» **Brief**:
For this exercise, repeat the whole listing below exactly. Leave the pictures out.

[Start of Attachment]

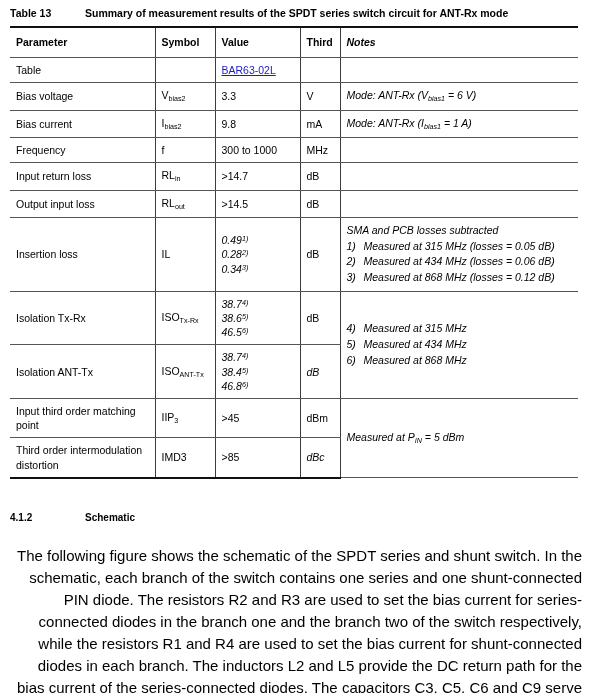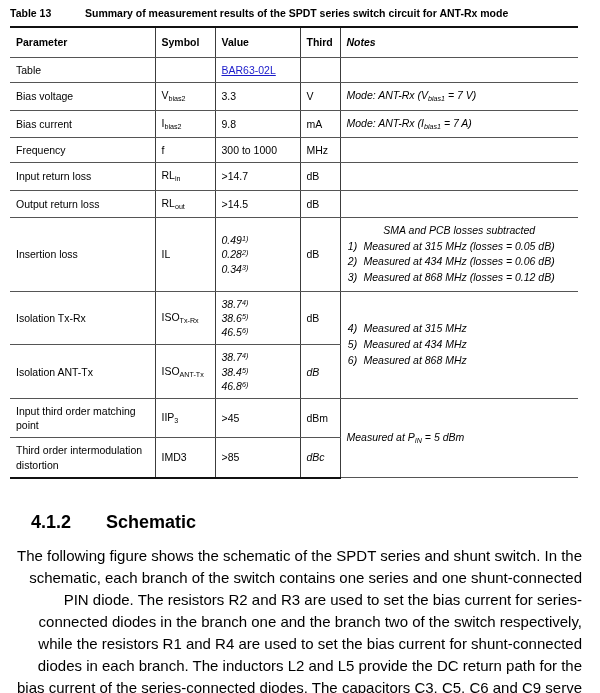"= 7 V)" span { text: 7 -> 6 }
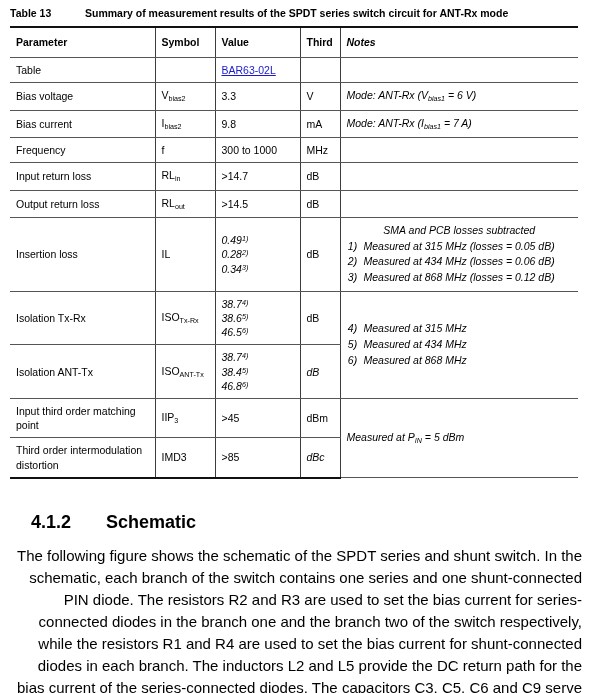"= 7 A)" span { text: 7 -> 1 }
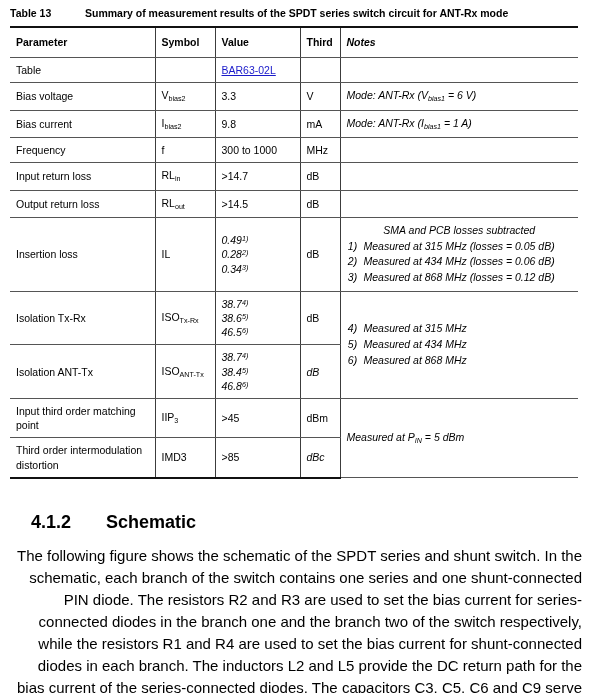"Output return loss" td { text: return -> input }
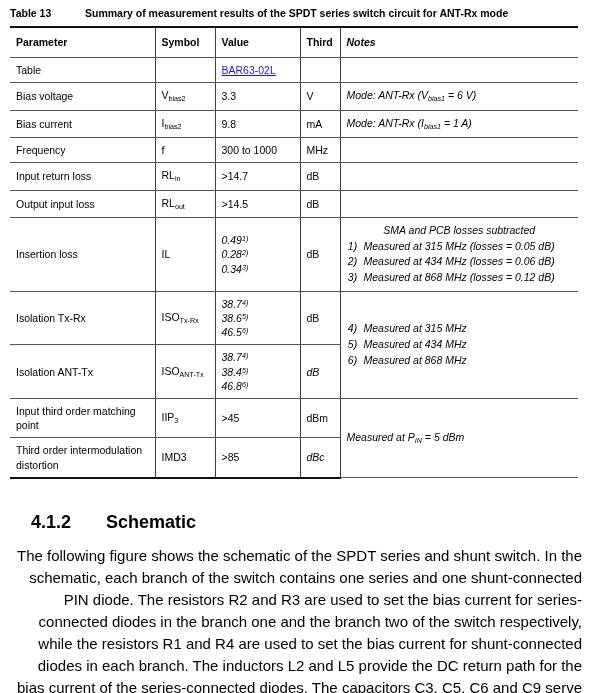"SMA and PCB losses subtracted" .notes-list { text-align: center -> none }
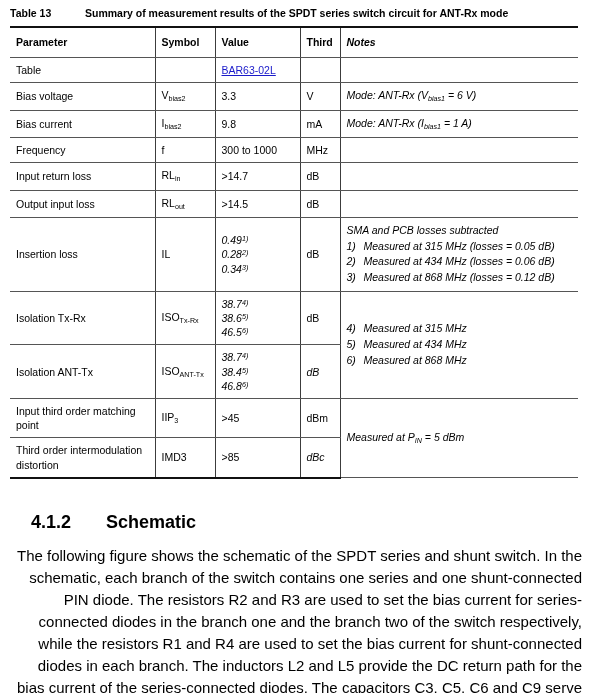"4.1.2 Schematic" .sec-head { font-size: 18px -> 10px; margin-left: 21px -> none }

[End of Attachment]

» **Finished exercise**:
"= 7 V)" span { text: 7 -> 6 }
"= 7 A)" span { text: 7 -> 1 }
"Output return loss" td { text: return -> input }
"SMA and PCB losses subtracted" .notes-list { text-align: center -> none }
"4.1.2 Schematic" .sec-head { font-size: 18px -> 10px; margin-left: 21px -> none }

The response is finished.